- **Supplied data**:
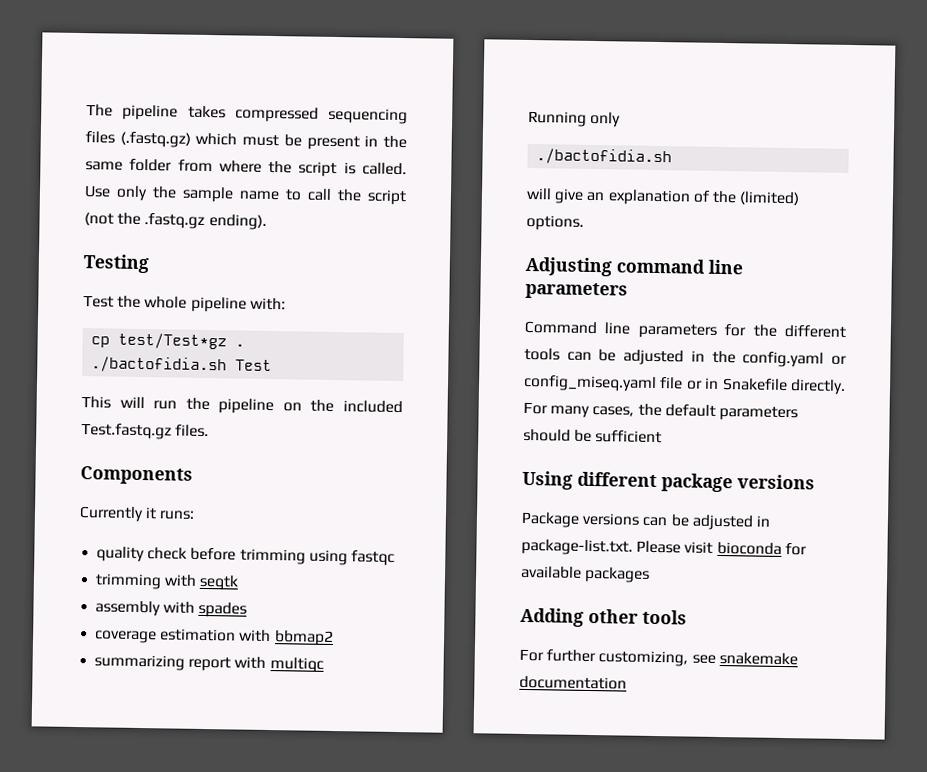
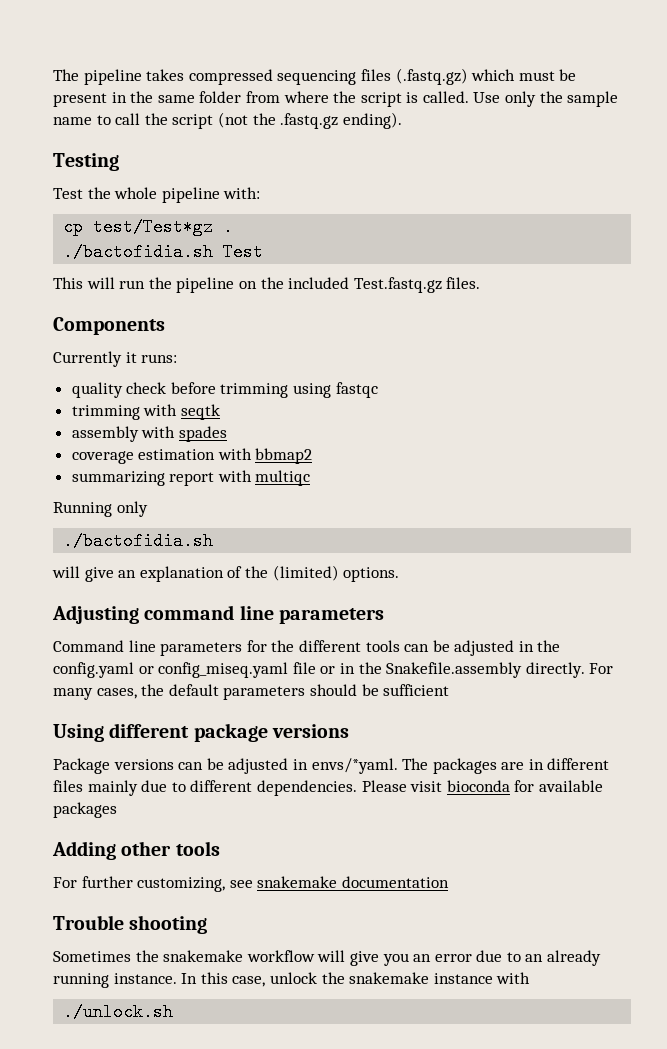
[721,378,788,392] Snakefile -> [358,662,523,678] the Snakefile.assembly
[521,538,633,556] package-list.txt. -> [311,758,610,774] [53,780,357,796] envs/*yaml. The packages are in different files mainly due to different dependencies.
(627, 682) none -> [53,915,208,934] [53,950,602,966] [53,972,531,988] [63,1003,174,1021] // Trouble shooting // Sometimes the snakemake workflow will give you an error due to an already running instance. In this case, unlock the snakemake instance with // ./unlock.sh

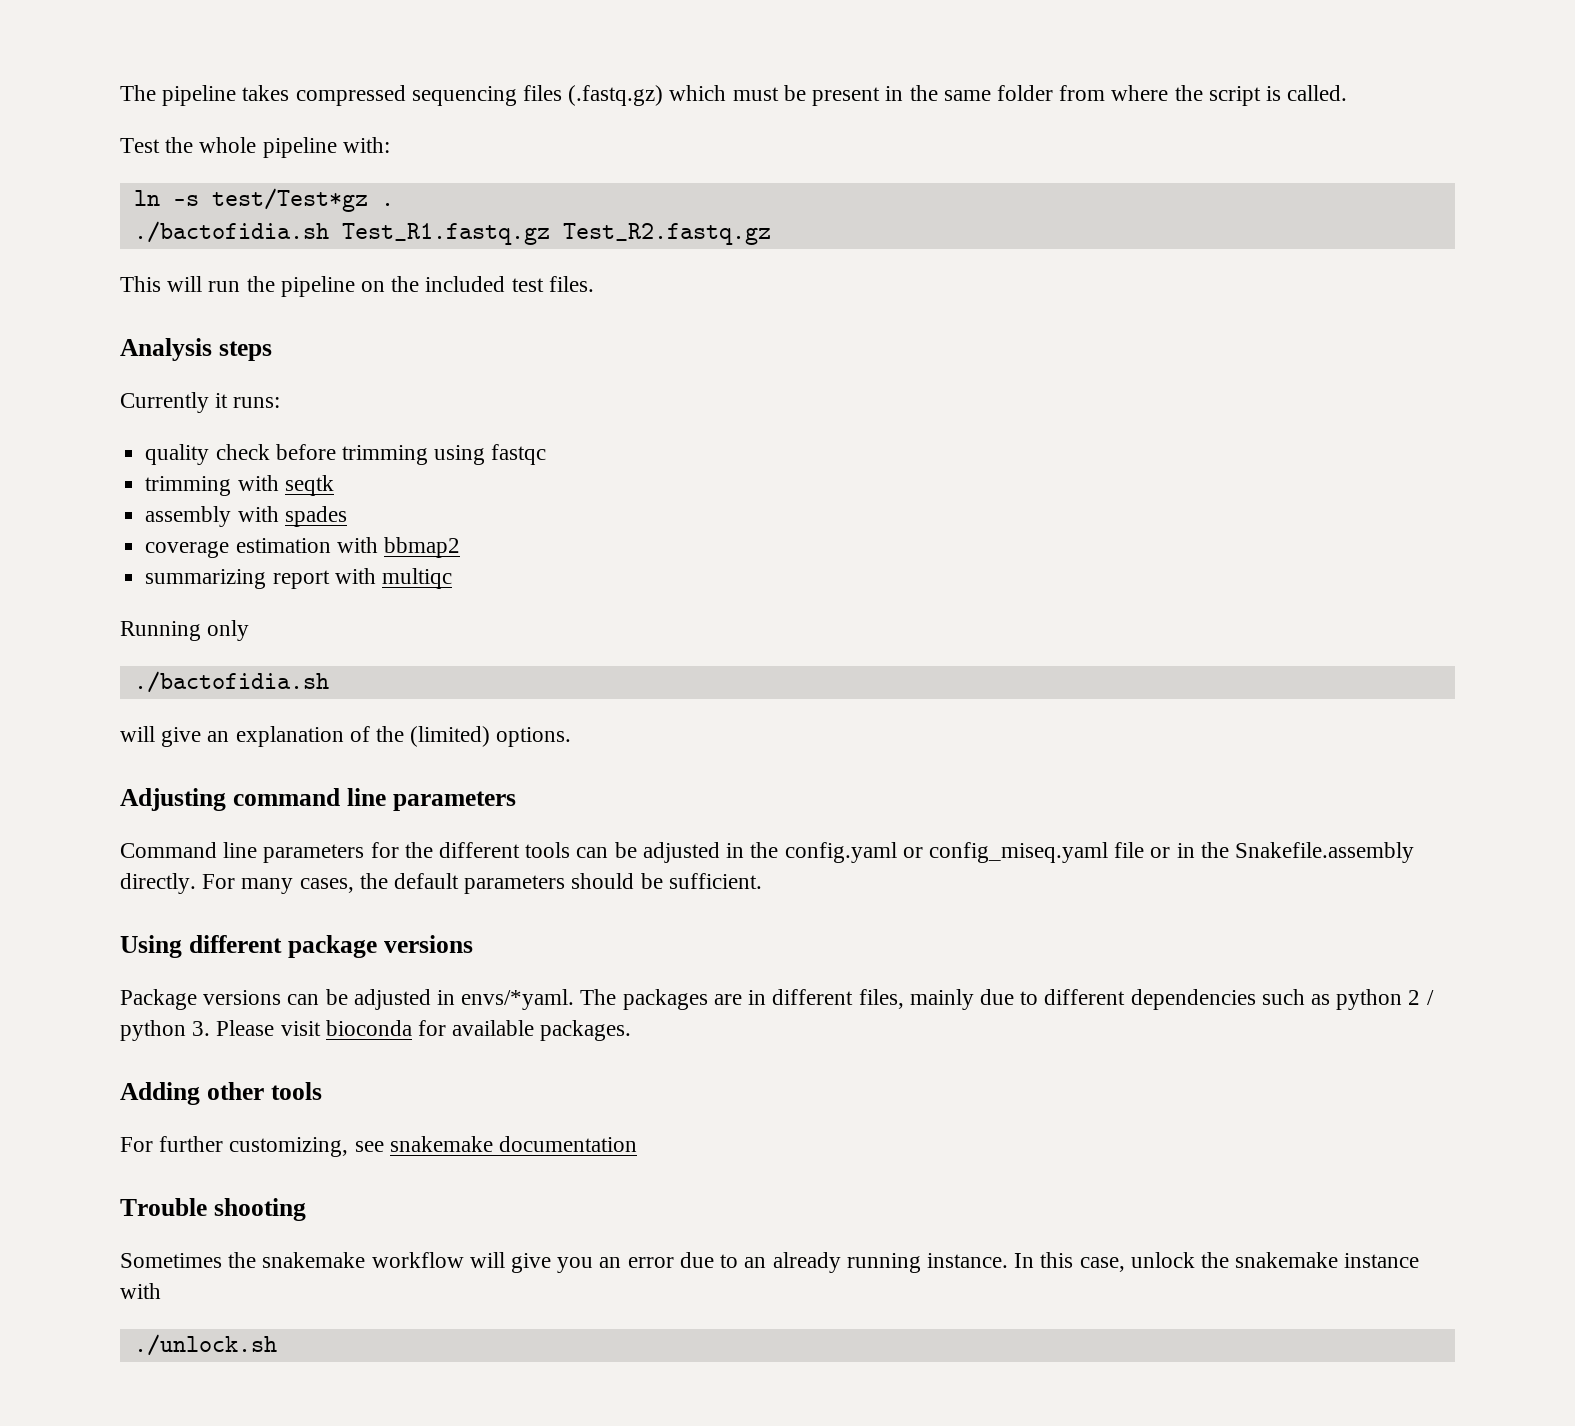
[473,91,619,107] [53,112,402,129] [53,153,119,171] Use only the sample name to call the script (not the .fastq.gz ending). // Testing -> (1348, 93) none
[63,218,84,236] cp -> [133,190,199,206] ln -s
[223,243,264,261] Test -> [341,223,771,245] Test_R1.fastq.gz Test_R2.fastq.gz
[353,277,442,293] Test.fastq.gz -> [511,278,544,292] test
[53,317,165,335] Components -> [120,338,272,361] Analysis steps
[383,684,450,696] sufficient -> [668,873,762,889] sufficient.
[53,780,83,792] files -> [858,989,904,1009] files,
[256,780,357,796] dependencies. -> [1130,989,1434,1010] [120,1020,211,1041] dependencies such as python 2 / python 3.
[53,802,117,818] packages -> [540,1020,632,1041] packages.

- **What needs to be done**: Could you restate each record word for word, keeping the pictures out?

- **Result of the exercise**:
[721,378,788,392] Snakefile -> [358,662,523,678] the Snakefile.assembly
[521,538,633,556] package-list.txt. -> [311,758,610,774] [53,780,357,796] envs/*yaml. The packages are in different files mainly due to different dependencies.
(627, 682) none -> [53,915,208,934] [53,950,602,966] [53,972,531,988] [63,1003,174,1021] // Trouble shooting // Sometimes the snakemake workflow will give you an error due to an already running instance. In this case, unlock the snakemake instance with // ./unlock.sh

[473,91,619,107] [53,112,402,129] [53,153,119,171] Use only the sample name to call the script (not the .fastq.gz ending). // Testing -> (1348, 93) none
[63,218,84,236] cp -> [133,190,199,206] ln -s
[223,243,264,261] Test -> [341,223,771,245] Test_R1.fastq.gz Test_R2.fastq.gz
[353,277,442,293] Test.fastq.gz -> [511,278,544,292] test
[53,317,165,335] Components -> [120,338,272,361] Analysis steps
[383,684,450,696] sufficient -> [668,873,762,889] sufficient.
[53,780,83,792] files -> [858,989,904,1009] files,
[256,780,357,796] dependencies. -> [1130,989,1434,1010] [120,1020,211,1041] dependencies such as python 2 / python 3.
[53,802,117,818] packages -> [540,1020,632,1041] packages.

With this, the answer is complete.